To unzip all files within a zip I used this one-liner on the cloud shell terminal:

gsutil cat gs://{bucket_name}/data.zip | for i in $(jar --list); do gsutil cat gs://{bucket_name}/data.zip | jar x $i && cat $i | gsutil cp - gs://{bucket_name}/unzipped/$i && rm ./$i; done;
Amortize answered 3/5, 2023 at 7:30 Comment(0)
B
0

Here is a python implementation with automated cloud function extractor

This method will automatically unpack any zipped file you upload your to a specified bucket.

@functions_framework.cloud_event
def unzip_zipped_files(cloud_event: CloudEvent) -> None:
    """Unzip zipped files from the a Google bucket.

    Args:
        cloud_event: An event received when a zipped file
            is uploaded to a specified bucket.
    """
    # get the event
    data = cloud_event.data

    bucket_name = data["bucket"]
    zipped_file = data["name"]
    bucket = storage.Client(project="<your-project-name-here>").bucket(bucket_name)
    
    # get the zipped blob using the path of the zipped file
    zipped_blob = bucket.blob(zipped_file)

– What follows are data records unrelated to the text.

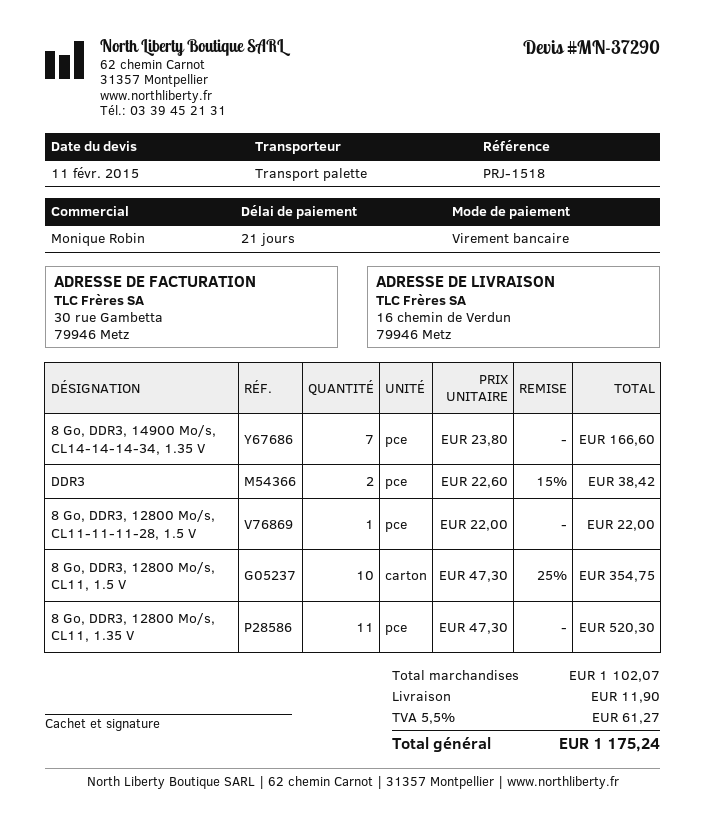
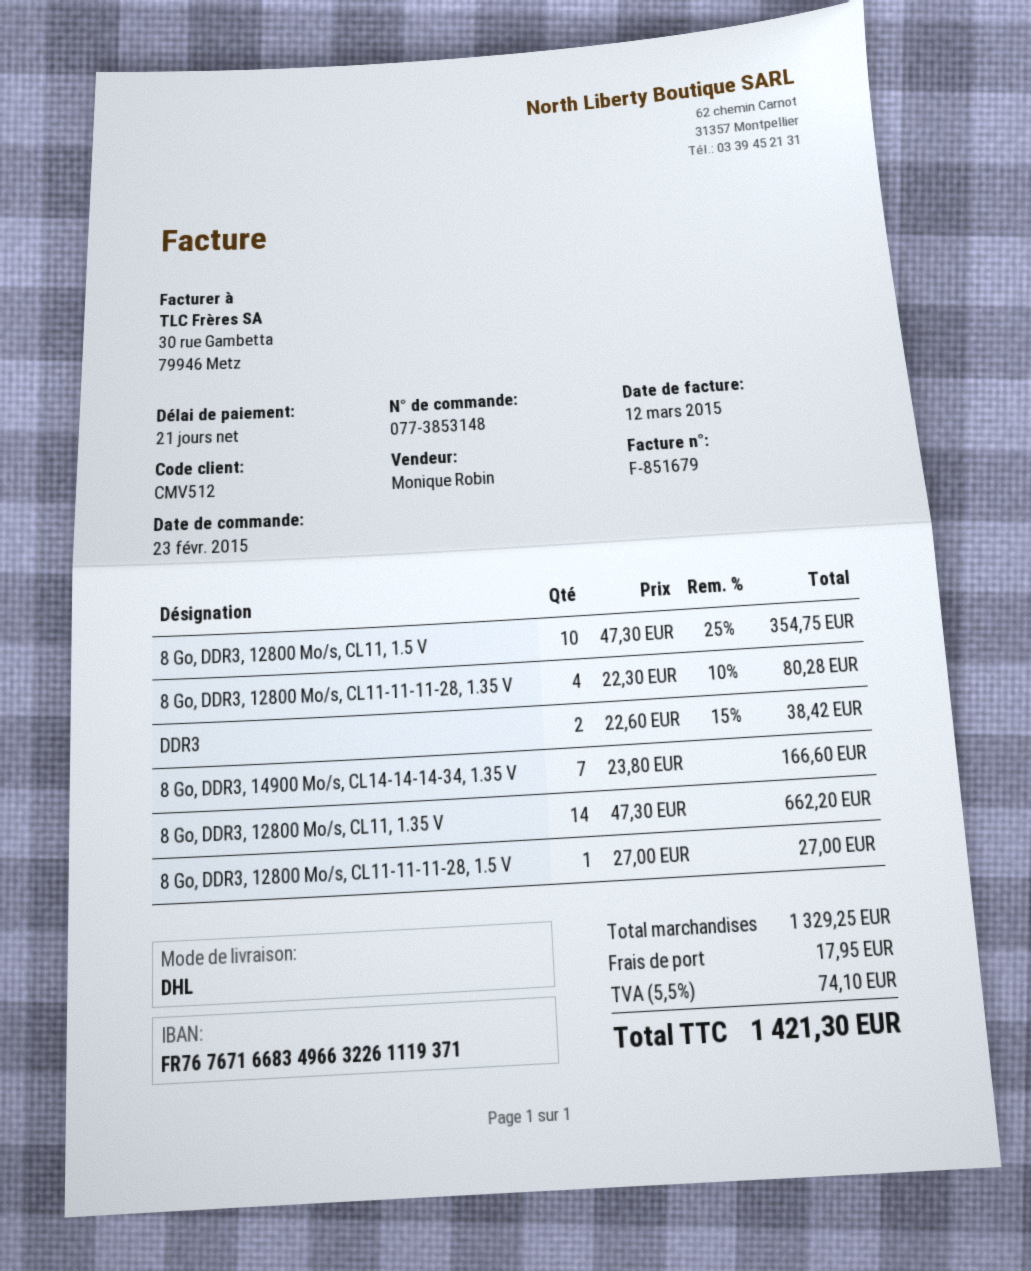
shipping method: pallet freight -> DHL
8 Go, DDR3, 12800 Mo/s, CL11-11-11-28, 1.5 V: 1 x 22.00 = 22.00 -> 1 x 27.00 = 27.00
8 Go, DDR3, 12800 Mo/s, CL11, 1.35 V: 11 x 47.30 = 520.30 -> 14 x 47.30 = 662.20
8 Go, DDR3, 12800 Mo/s, CL11-11-11-28, 1.35 V: none -> 4 x 22.30 - 10% = 80.28
subtotal: 1102.07 -> 1329.25
shipping: 11.90 -> 17.95
tax: 5.5% = 61.27 -> 5.5% = 74.10
total: 1175.24 -> 1421.30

    temp_file = tempfile.NamedTemporaryFile(
        delete=False, suffix="." + zipped_blob.name.split(".")[-1]
    )
    # Cloud functions offer some storage to perform downloads to
    zipped_blob.download_to_filename(temp_file.name)
    temp_file.close()
    
    # Now we have the local path to the zipped file (in the cloud funciton)
    zipped_blob_path = temp_file.name

    # Unpack
    shutil.unpack_archive(
        filename=zipped_blob_path, 
        extract_dir="<dir-to-unpack-things-to>",
    )
    
    # If you have multiple files within a single zip file, get the list of files.
    unzipped_blobs_paths = os.listdir("<dir-to-unpack-things-to>")

    if unzipped_blobs_paths == []:
        raise FileNotFoundError(f"No unzipped files found in {zipped_file}")

    # upload them to another bucket (in the same project) 
    bucket = storage.Client(project="<your-project-here>").bucket("Abulubad-unzipped")
    for blob_path in unzipped_blobs_paths:
        blob = bucket.blob(blob_path)
        blob.upload_from_filename(blob_path)

After setting this function in your directory, all you have to do after that is follow some steps in the Deploying the function section using the Cloud function docs and you will have the cloud function up and running.